Confronted with this brave new not-so-western world, how has South America’s largest country been reacting? I am afraid not in the cleverest and most far-sighted manner. Having just flown back from China – where he attended the 9th BRICS Summit in Xiamen – Brazil’s current president Michel Temer is a laggard in this global race for gold. While neighboring Argentina and Chile have recently dispatched their heads of state to the Belt and Road Forum, a pompous high-level meeting convened by Chinese President Xi Jinping with the purpose of announcing Chinese infrastructural plans for the world to come, Brasília decided against sending a representative with ministerial credentials. That move – taken just a couple of months back – is meant to be illustrative on the scant degree of attention Beijing is getting from Brazil nowadays.
If one observer compares how diplomatic positions in Brazil’s embassies and consulates around the world are filled in, she will inevitably jump to this conclusion: Asia is being overlooked by the Ministry of Foreign Affairs. Whereas the Brazilian embassies based in Washington, London, Paris and Lisbon gather more than 20 career diplomats each (not to mention non-diplomatic staff), a glance at Asia’s main capitals – Beijing, Tokyo, New Delhi and Seoul – unveils a completely different scenario, since not even a dozen men and women have been posted to each Brazilian foreign mission.
Understaffed and unprepared, Brazil’s diplomatic corps also fail to catch up with their Asian counterparts at a most basic level: Although Chinese, South Korean or Japanese diplomats in Latin America will invariably be good speakers of Spanish or Portuguese, the opposite rarely holds true.

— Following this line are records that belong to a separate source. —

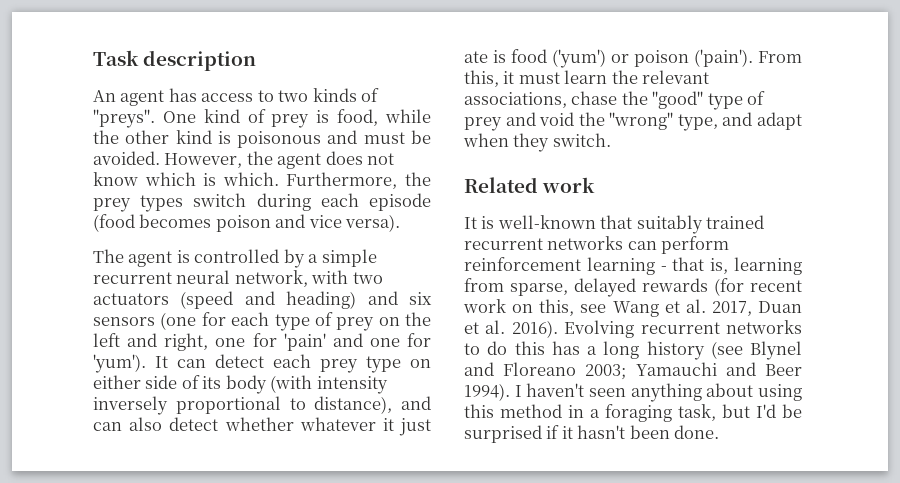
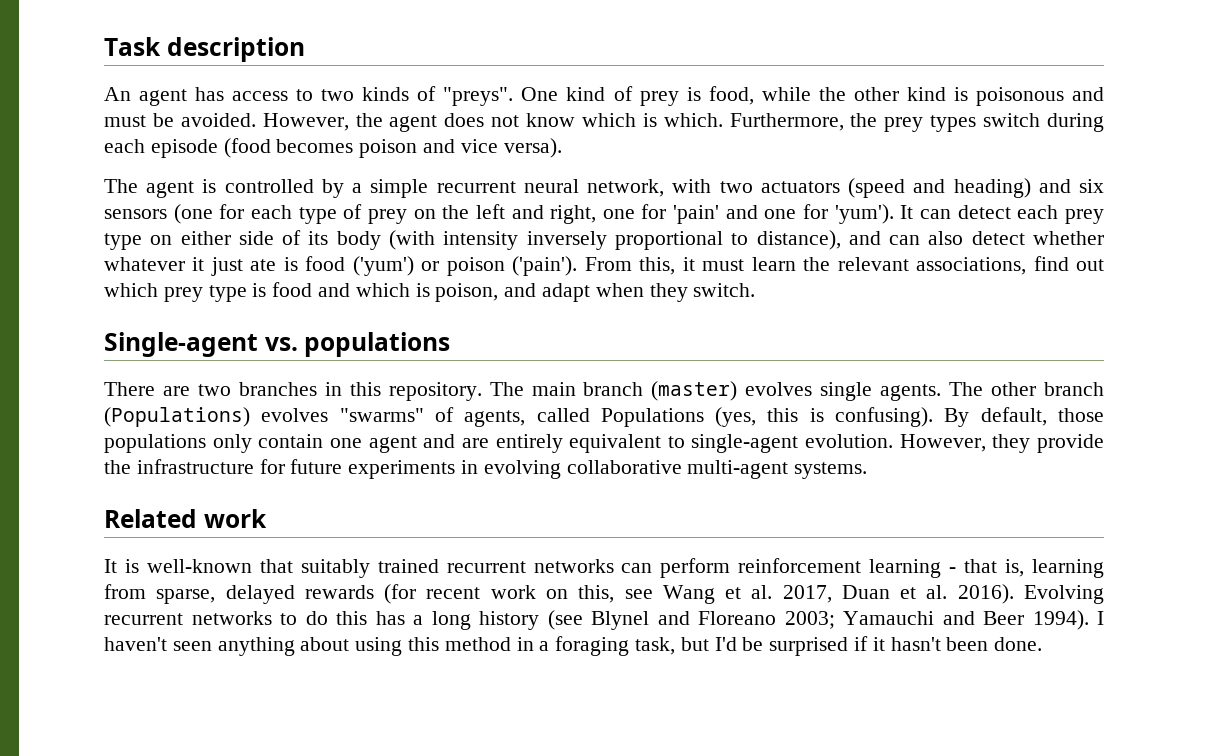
- From this, it must learn the relevant associations, chase the "good" type of prey and void the "wrong" type, and adapt when they switch.
+ From this, it must learn the relevant associations, find out which prey type is food and which is poison, and adapt when they switch.
+ Single-agent vs. populations
+ There are two branches in this repository. The main branch (master) evolves single agents. The other branch (Populations) evolves "swarms" of agents, called Populations (yes, this is confusing). By default, those populations only contain one agent and are entirely equivalent to single-agent evolution. However, they provide the infrastructure for future experiments in evolving collaborative multi-agent systems.

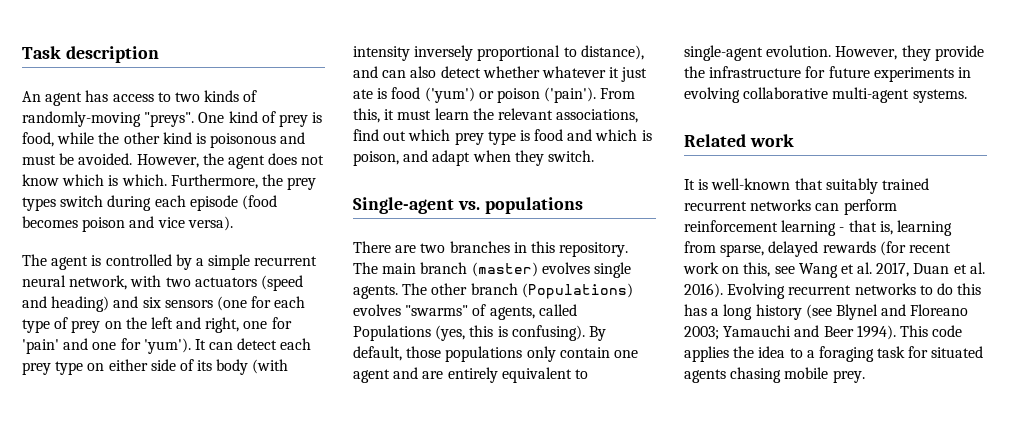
- An agent has access to two kinds of "preys".
+ An agent has access to two kinds of randomly-moving "preys".
- I haven't seen anything about using this method in a foraging task, but I'd be surprised if it hasn't been done.
+ This code applies the idea to a foraging task for situated agents chasing mobile prey.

The apparent lack of concern with Asia on the Brasília end has even triggered the sending of a letter to Brazil’s foreign minister in late July – signed by Brazilian ambassadors to China, Japan and India – when the experienced trio of diplomats attempted to raise awareness to this grave situation and wield pressure for a change of attitude.
Truth be told, though, that is a Brazilian foreign policy structural problem, whose origin predates and transcends Temer’s coming to office. Take, for instance, the “Science without Borders” university mobility program as a proxy indicator: Designed and implemented during the presidency of Dilma Rousseff, the program managed to send around 90,000 Brazilian undergraduate and graduate students abroad within five years. From this total amount, approximately 2,100 people chose a country like Hungary as an academic destination, while no more than 1,500 scholarships were destined to East Asia (including China, Japan and South Korea). That piece of information alone is telling enough on the failures of a governmental catching-up strategy which barely contemplates Asia’s cutting-edge schools – be they located in Beijing, Shanghai, Kyoto, Tokyo, Hong Kong, Taipei, Singapore, Kuala Lumpur or Seoul.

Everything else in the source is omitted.